Our goal is therefore to employ the Redfield method as a compromise of physical correctness and parallelizability to go beyond this limit and explore the space of large excited state systems over longer time scales (i.e. achieve full-scale simulations).

Approaching the problem - A naive Python implementation

To better understand the secular Redfield approximation for propagating excitonic systems under a given Hamiltonian we implemented a naive Python version of the Redfield method for two reasons: to determine computationally demanding pieces of the algorithm and design optimizations on the general algorithm structure to bypass these bottlenecks. The density matrix was updated in a simple Euler integration scheme for this purpose. With this naive implementation we were able to confirm the scaling of the method as and determine the parts of the algorithm which are time consuming but suited for parallelization.

Figure: Population dynamics in Python with Euler integration (1 fs time step) for four excitonic sites (1 to 4), a loss state (0) and a target state (5). The sum of the population over all states is plotted as a reference (total) and remains constant during the simulation, in agreement with properties of the underlying differential equation. The excited state is quickly distributed among the four sites and then slowly decays into loss and target states. The long term behavior matches the physical expectation of thermalized excited states.

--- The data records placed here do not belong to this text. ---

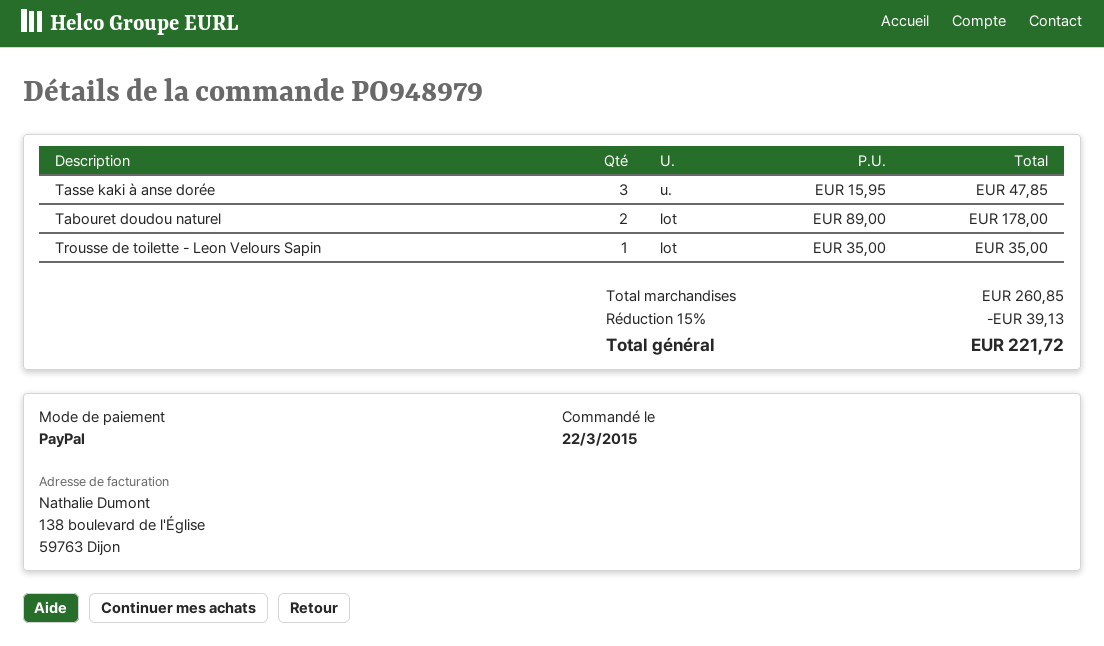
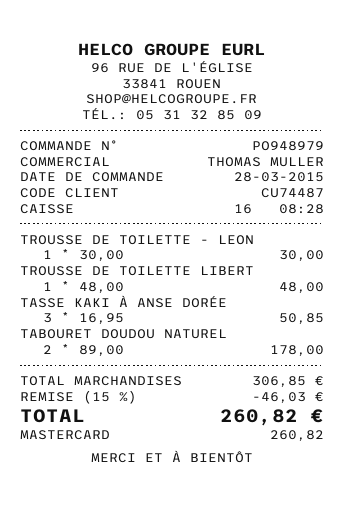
order date: 2015-03-22 -> 2015-03-28
payment method: PayPal -> Mastercard
Tasse kaki à anse dorée: 3 x 15.95 = 47.85 -> 3 x 16.95 = 50.85
Trousse de toilette - Leon Velours Sapin: 1 x 35.00 = 35.00 -> 1 x 30.00 = 30.00
TROUSSE DE TOILETTE LIBERT: none -> 1 x 48.00 = 48.00
subtotal: 260.85 -> 306.85
discount: 15% = 39.13 -> 15% = 46.03
total: 221.72 -> 260.82

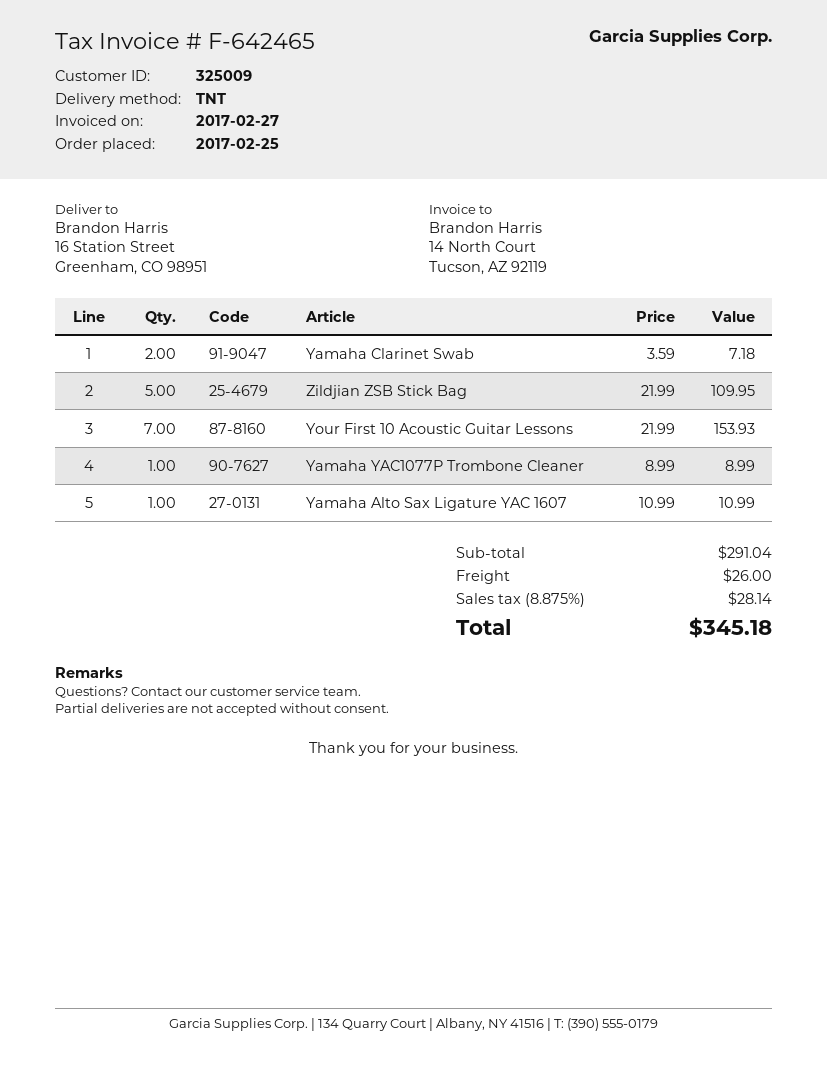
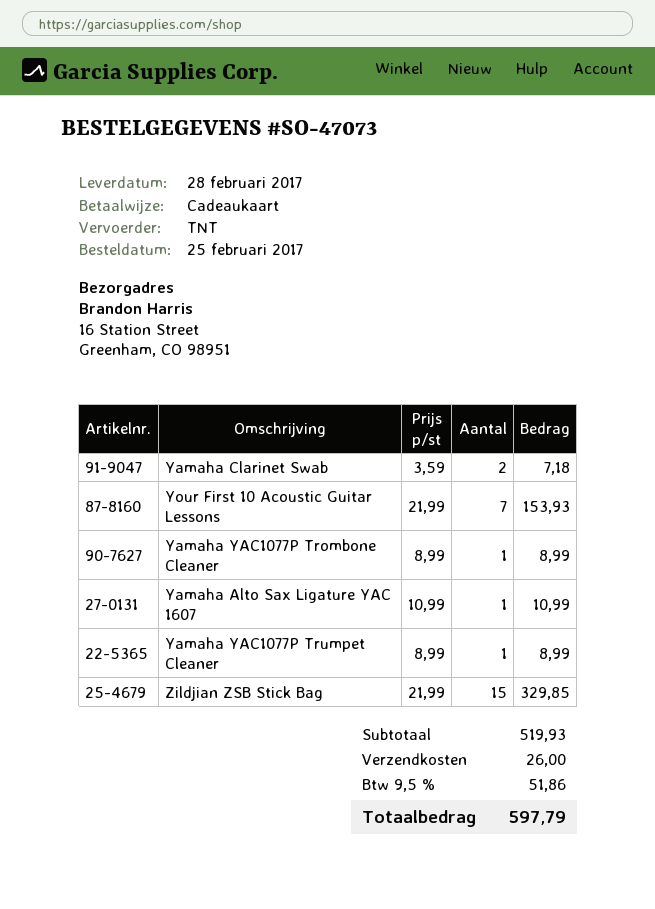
Zildjian ZSB Stick Bag: 5 x 21.99 = 109.95 -> 15 x 21.99 = 329.85
Yamaha YAC1077P Trumpet Cleaner: none -> 1 x 8.99 = 8.99
subtotal: 291.04 -> 519.93
tax: 8.875% = 28.14 -> 9.5% = 51.86
total: 345.18 -> 597.79

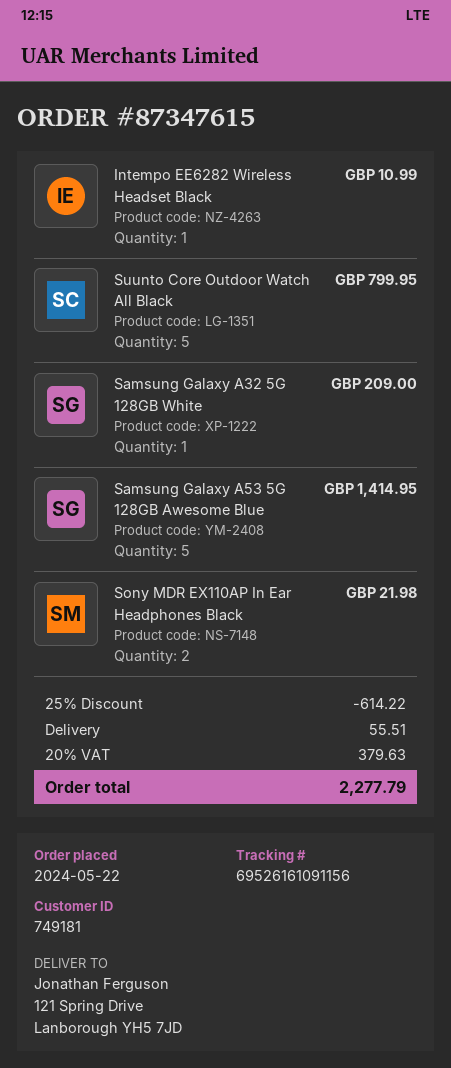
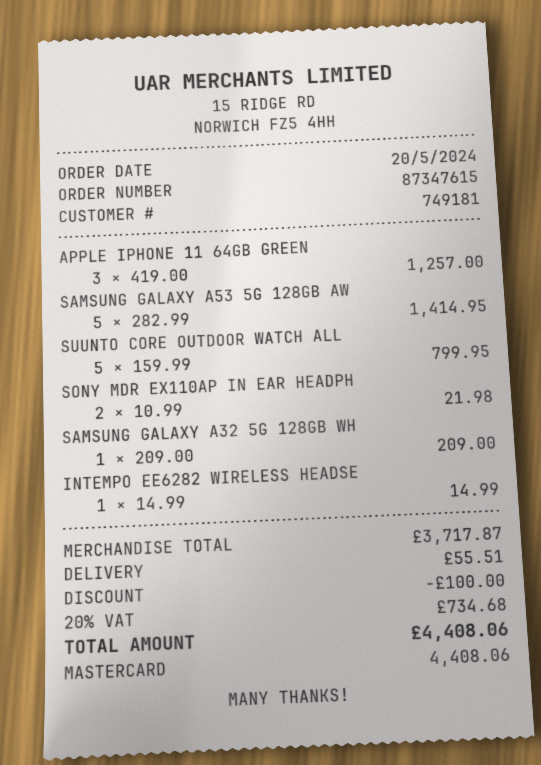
order date: 2024-05-22 -> 2024-05-20
Intempo EE6282 Wireless Headset Black: 1 for 10.99 -> 1 for 14.99
APPLE IPHONE 11 64GB GREEN: none -> 3 for 1257.00
discount: 614.22 -> 100.00
tax: 20% = 379.63 -> 20% = 734.68
total: 2277.79 -> 4408.06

Figure: Runtimes of two naive Python implementations. Excitonic systems of size (n x n) were propagated for 10 integration steps with a simple Euler integration. Scalings of both, a naive Python implementation and a vectorized Python implementation, are as expected.

In particular we found that, as suggested by the form of the equation, the computation of the density matrix update in the secular Redfield approximation can be well divided into two major contributions, the commutator with the Hamiltonian and the action of the Lindblad operator on the density matrix.

While naively all three matrices, the Hamiltonian H, the density matrix rho and the transition matrices V are complex valued we found that the complex phase can be omitted for the Hamiltonian and the transition matrices, which allows us to implement these matrices as purely real valued.

Furthermore, there is no reason to compute the exciton dynamics in the site bases, in which Hamiltonian and density matrix are non-diagonal. Instead, we found that as the diagonalization of the Hamiltonian is necessary anyways to compute the transition matrices, one can very well compute the time evolution of the density matrix in the eigenbasis of the Hamiltonian to further reduce the computational cost of evaluating the commutator.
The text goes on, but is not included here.